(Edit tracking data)
• • • • • • •

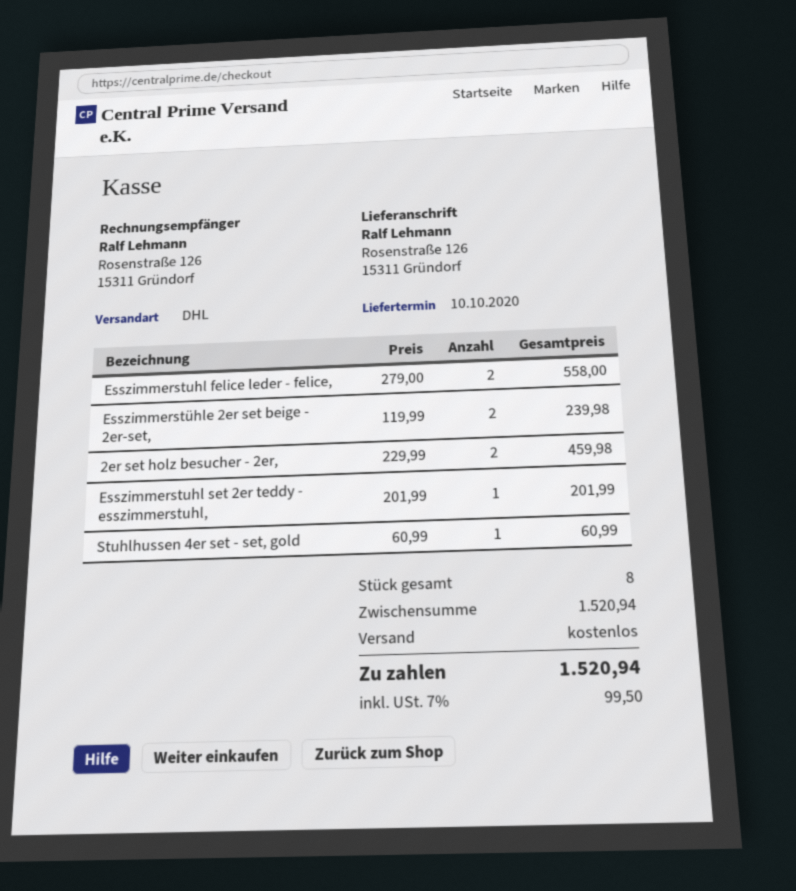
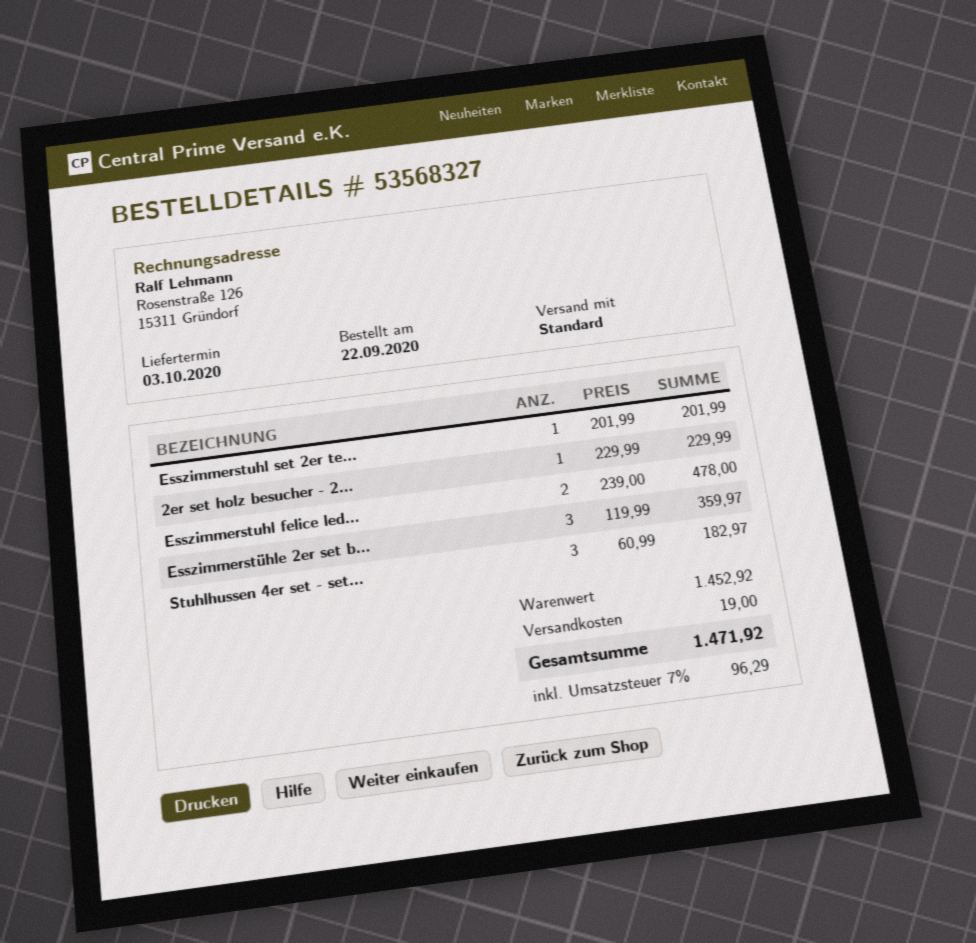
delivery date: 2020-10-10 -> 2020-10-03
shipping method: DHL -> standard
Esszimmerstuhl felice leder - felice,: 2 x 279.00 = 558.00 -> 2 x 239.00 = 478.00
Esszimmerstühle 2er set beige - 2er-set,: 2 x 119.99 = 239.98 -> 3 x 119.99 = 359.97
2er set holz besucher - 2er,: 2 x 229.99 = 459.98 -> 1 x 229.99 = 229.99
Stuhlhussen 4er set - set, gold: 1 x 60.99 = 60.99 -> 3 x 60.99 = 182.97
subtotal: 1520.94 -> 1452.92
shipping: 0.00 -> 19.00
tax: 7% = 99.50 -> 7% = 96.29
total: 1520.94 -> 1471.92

• • • • • • •

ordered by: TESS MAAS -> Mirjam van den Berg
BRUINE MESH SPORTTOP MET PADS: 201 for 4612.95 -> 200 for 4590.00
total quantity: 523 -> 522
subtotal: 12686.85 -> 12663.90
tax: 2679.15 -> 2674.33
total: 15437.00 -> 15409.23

• • • • • • •

■ ASSIGNED TASK ■
Count of lines holding the string "shipping": please work it out for the entries above and give the number alone.

■ WRITTEN SOLUTION ■
2